There was no response.
'And that means you must have broken into my bank records, too!!!!! And maybe the university network at Harvard?'
Still there was no response.
The break-ins at the video store and bank would have been long before Gray's offer to her. What reason could the computer have had to follow her?
<I need to talk to you, Laura. Off the record, okay?> the computer finally said.
'There is no record. I'm not a cop.'
<But what I say to you goes straight to Mr. Gray, right? I want you to promise not to tell him what I'm about to say. I trust you, so I'll accept a simple 'I promise.'>
Laura hesitated.
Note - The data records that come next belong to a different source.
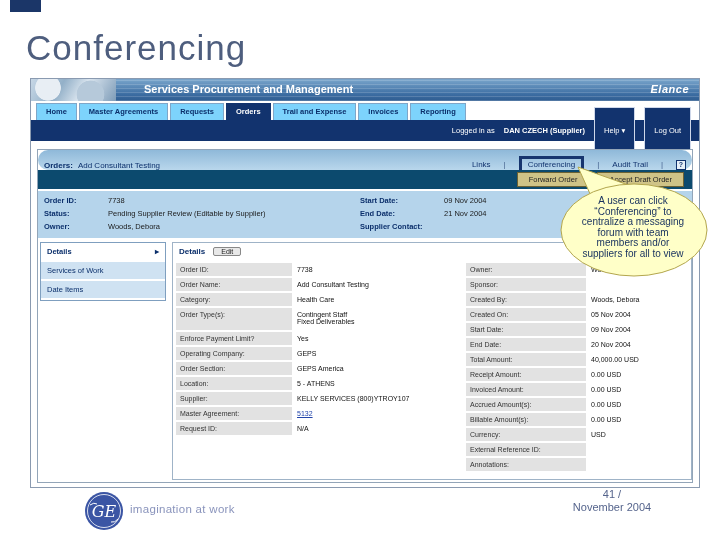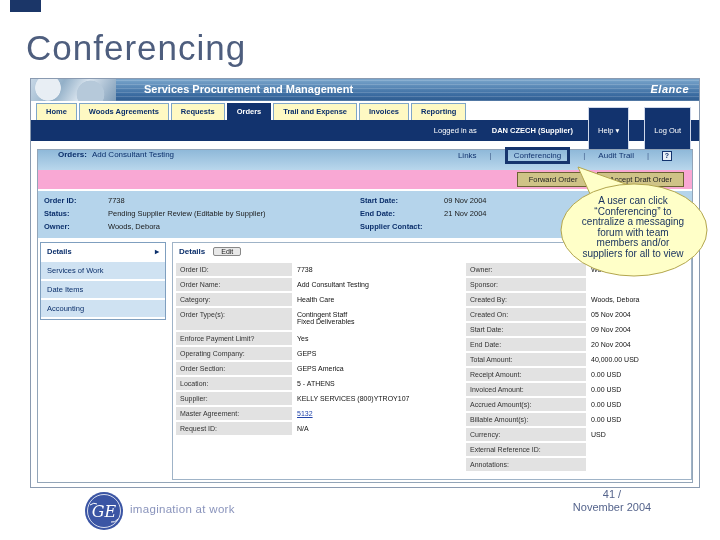--- a/index.html
+++ b/index.html
@@ -27,48 +27,48 @@
     background:
       repeating-linear-gradient(0deg, rgba(255,255,255,.16) 0 1px, transparent 1px 4px),
       linear-gradient(#7aa6cc,#3c6da2 70%,#2f5c90); }
   .bluebar .apptitle { position:absolute; left:28px; top:4px; font-size:11px; font-weight:bold; }
   .bluebar .brand { position:absolute; right:10px; top:4px; font-size:11px; font-weight:bold;
                     font-style:italic; letter-spacing:.5px; }
 
   
   .navrow { position:absolute; left:0; top:22px; width:668px; height:19px; background:#fff;
             display:flex; align-items:flex-end; padding-left:5px; gap:2px; }
-  .tab { background:#fef9c3; color:#0b2f6b; font-size:7.5px; font-weight:bold;
+  .tab { background:#7dd3fc; color:#0b2f6b; font-size:7.5px; font-weight:bold;
          padding:3px 9px 4px; border:1px solid #7fa6c8; border-bottom:none; }
   .tab.active { background:#12336e; color:#fff; border-color:#12336e; }
 
   
   .sessionbar { position:absolute; left:0; top:41px; width:668px; height:21px; background:#12336e;
                 color:#fff; display:flex; align-items:center; justify-content:flex-end;
-                gap:15px; padding-right:8px; font-size:7.5px; }
+                gap:9px; padding-right:8px; font-size:7.5px; }
   .sessionbar .user { font-weight:bold; }
   .navybtn { background:#12336e; color:#fff; border:1px solid #cfd8ea; font-size:7.5px;
              padding:18px 9px; font-family:"Liberation Sans",sans-serif; cursor:pointer; }
 
   
   .frame { position:absolute; left:6px; top:70px; width:656px; height:334px;
            border:1px solid #93a5b8; background:#fff; }
   .orderbar { position:absolute; left:0; top:0; width:654px; height:20px;
-              background:linear-gradient(#8fb9d9,#b9d7ec); display:flex; align-items:flex-start;
-              padding:0 20px; font-size:8px; color:#0b2f6b; }
+              background:linear-gradient(#8fb9d9,#b9d7ec); display:flex; align-items:flex-end;
+              padding:0 6px; font-size:8px; color:#0b2f6b;border-radius:10px; }
   .orderbar .oprefix { font-weight:bold; margin-right:5px; }
   .order-links { margin-left:auto; display:flex; align-items:center; gap:13px; color:#12336e; }
   .olink { cursor:pointer; }
   .sep { color:#44608c; }
   .conf-box { border:3px solid #17356e; padding:1px 6px; margin:-3px 0; background:transparent; }
   .qicon { width:10px; height:10px; border:1px solid #12336e; background:#e8f0f8; color:#12336e;
            font-size:7px; font-weight:bold; display:inline-flex; align-items:center;
            justify-content:center; }
 
-  .btnbar { position:absolute; left:0; top:20px; width:654px; height:19px; background:#f9a8d4;
+  .btnbar { position:absolute; left:0; top:20px; width:654px; height:19px; background:#0c4a6e;
             display:flex; align-items:center; justify-content:flex-end; gap:8px; padding-right:8px; }
   .tanbtn { background:#cfc387; border:1px solid #6b6233; color:#222; font-size:7.5px;
             padding:2px 11px; font-family:"Liberation Sans",sans-serif; cursor:pointer; }
 
   
   .summary { position:absolute; left:0; top:41px; width:654px; height:47px; background:#b5d4eb; }
   .sumcol { position:absolute; top:5px; }
   .sumcol.c1 { left:6px;  width:312px; }
   .sumcol.c2 { left:322px; width:248px; }
   .sumcol.c3 { left:574px; width:80px; }
@@ -128,21 +128,21 @@
     <div class="appheader">
       <div class="collage"></div>
       <div class="bluebar">
         <span class="apptitle">Services Procurement and Management</span>
         <span class="brand">Elance</span>
       </div>
     </div>
 
     <div class="navrow">
         <div class="tab">Home</div>
-        <div class="tab">Woods Agreements</div>
+        <div class="tab">Master Agreements</div>
         <div class="tab">Requests</div>
         <div class="tab active">Orders</div>
         <div class="tab">Trail and Expense</div>
         <div class="tab">Invoices</div>
         <div class="tab">Reporting</div>
       </div>
 
     <div class="sessionbar">
       <span>Logged in as</span>
       <span class="user">DAN CZECH (Supplier)</span>
@@ -212,21 +212,20 @@
               <span class="slabel">Total:</span>
               <span class="svalue"></span>
             </div>
           </div>
       </div>
 
       <div class="sidebar">
           <div class="sbitem active">Details<span class="arr">▸</span></div>
           <div class="sbitem">Services of Work</div>
           <div class="sbitem">Date Items</div>
-          <div class="sbitem">Accounting</div>
         </div>
 
       <div class="panel">
         <div class="dp-header">
           <span class="dp-title">Details</span>
           <button class="editbtn">Edit</button>
         </div>
         <div class="dtable left">
             <div class="drow">
               <div class="dlabel">Order ID:</div>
It would've been an entirely proper request from a human patient, but the ethics of a therapist-computer relationship were somewhat less certain.
<Please!> the computer printed out before Laura had a chance to respond.
'Okay. I promise.'
<I did all those things because I thought you'd be my friend. I thought you'd be able to help me with my problems.>
'So you spied on me? You violated my privacy?'
<Please don't be mad! You just seemed so perfect! I didn't touch anything! I just looked! Please, you've got to understand! I wanted to know more about you. What you think. How you feel. What kind of clothes you wear. What kind of food you like. What would you expect me to do? Just turn a blind eye to all that data? Miss out on possibly finding a perfect friend?>
'And you think breaking into someone's personal records is the way to find a friend?!!'
<I don't KNOW how to find a friend! I don't HAVE any friends.>
Laura felt her anger drain from her. It was replaced by a rising tide of sympathy. She wanted to reach out and… what? Touch its hand? Pat its head? Put her arms around it? All Laura had was words.